What you are asked to do: Restate the listing below word for word. No picture belongs in the result.

── The data

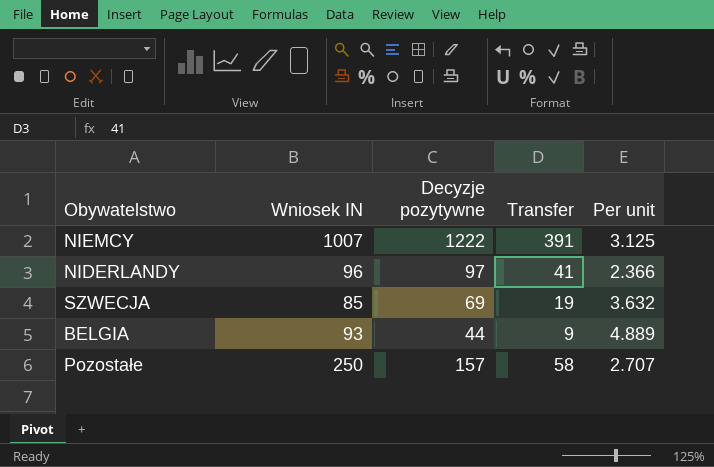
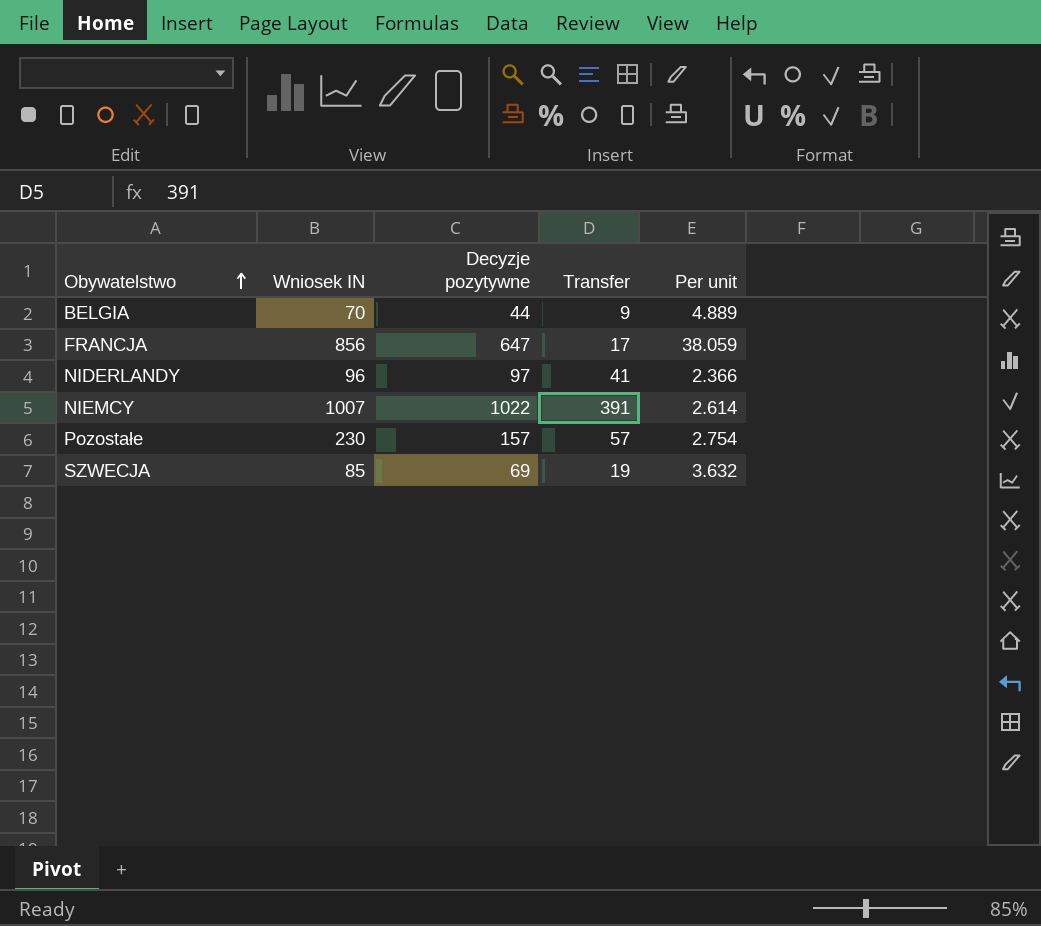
row order: none -> Obywatelstwo ascending
BELGIA | Wniosek IN: 93 -> 70
row FRANCJA: none -> 856 | 647 | 17 | 38.059
NIEMCY | Decyzje pozytywne: 1222 -> 1022
NIEMCY | Per unit: 3.125 -> 2.614
Pozostałe | Wniosek IN: 250 -> 230
Pozostałe | Transfer: 58 -> 57
Pozostałe | Per unit: 2.707 -> 2.754

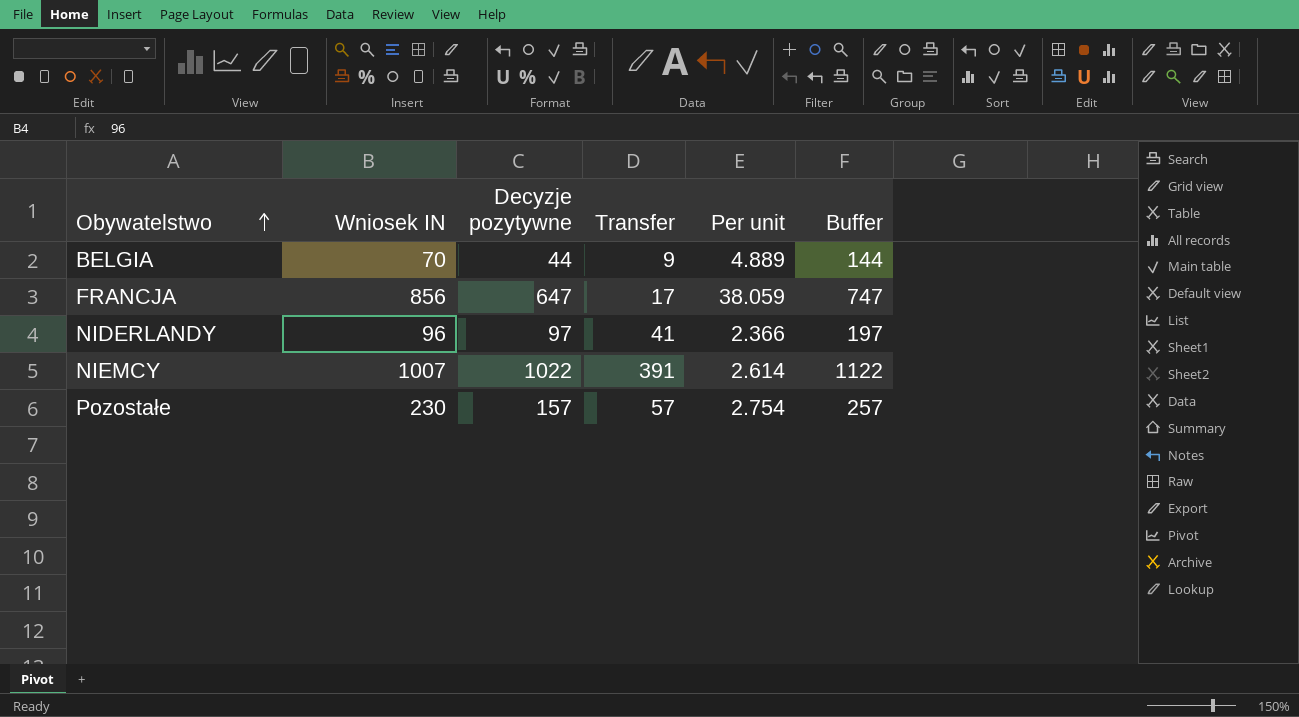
column Buffer | formula: none -> [Decyzje pozytywne] + 100
row SZWECJA: 85 | 69 | 19 | 3.632 -> none

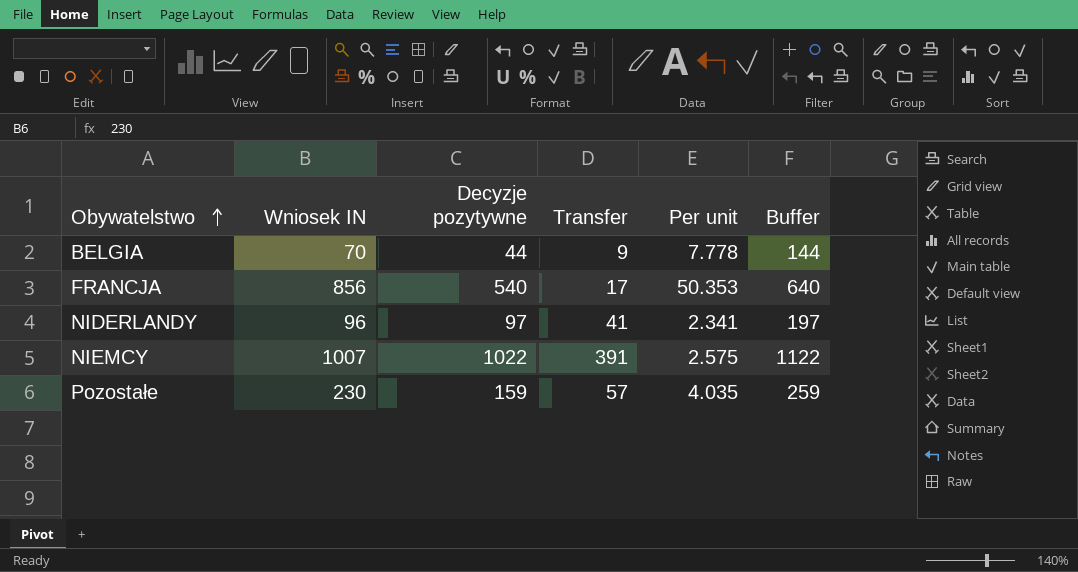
column Per unit | formula: [Decyzje pozytywne] / [Transfer] -> [Wniosek IN] / [Transfer]
FRANCJA | Decyzje pozytywne: 647 -> 540
FRANCJA | Buffer: 747 -> 640
Pozostałe | Decyzje pozytywne: 157 -> 159
Pozostałe | Buffer: 257 -> 259

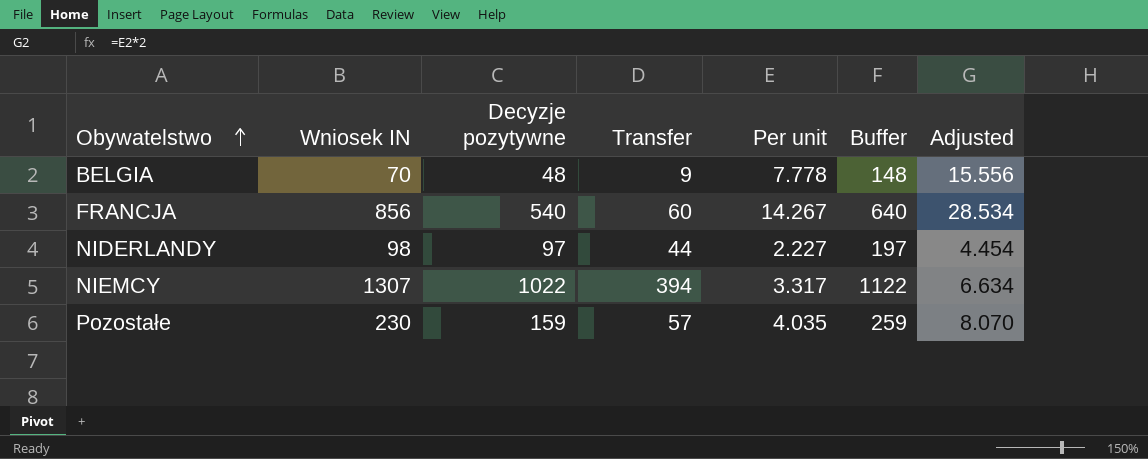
column Adjusted | formula: none -> [Per unit] * 2
BELGIA | Decyzje pozytywne: 44 -> 48
BELGIA | Buffer: 144 -> 148
FRANCJA | Transfer: 17 -> 60
FRANCJA | Per unit: 50.353 -> 14.267
NIDERLANDY | Wniosek IN: 96 -> 98
NIDERLANDY | Transfer: 41 -> 44
NIDERLANDY | Per unit: 2.341 -> 2.227
NIEMCY | Wniosek IN: 1007 -> 1307
NIEMCY | Transfer: 391 -> 394
NIEMCY | Per unit: 2.575 -> 3.317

────

Task output:
row order: none -> Obywatelstwo ascending
BELGIA | Wniosek IN: 93 -> 70
row FRANCJA: none -> 856 | 647 | 17 | 38.059
NIEMCY | Decyzje pozytywne: 1222 -> 1022
NIEMCY | Per unit: 3.125 -> 2.614
Pozostałe | Wniosek IN: 250 -> 230
Pozostałe | Transfer: 58 -> 57
Pozostałe | Per unit: 2.707 -> 2.754

column Buffer | formula: none -> [Decyzje pozytywne] + 100
row SZWECJA: 85 | 69 | 19 | 3.632 -> none

column Per unit | formula: [Decyzje pozytywne] / [Transfer] -> [Wniosek IN] / [Transfer]
FRANCJA | Decyzje pozytywne: 647 -> 540
FRANCJA | Buffer: 747 -> 640
Pozostałe | Decyzje pozytywne: 157 -> 159
Pozostałe | Buffer: 257 -> 259

column Adjusted | formula: none -> [Per unit] * 2
BELGIA | Decyzje pozytywne: 44 -> 48
BELGIA | Buffer: 144 -> 148
FRANCJA | Transfer: 17 -> 60
FRANCJA | Per unit: 50.353 -> 14.267
NIDERLANDY | Wniosek IN: 96 -> 98
NIDERLANDY | Transfer: 41 -> 44
NIDERLANDY | Per unit: 2.341 -> 2.227
NIEMCY | Wniosek IN: 1007 -> 1307
NIEMCY | Transfer: 391 -> 394
NIEMCY | Per unit: 2.575 -> 3.317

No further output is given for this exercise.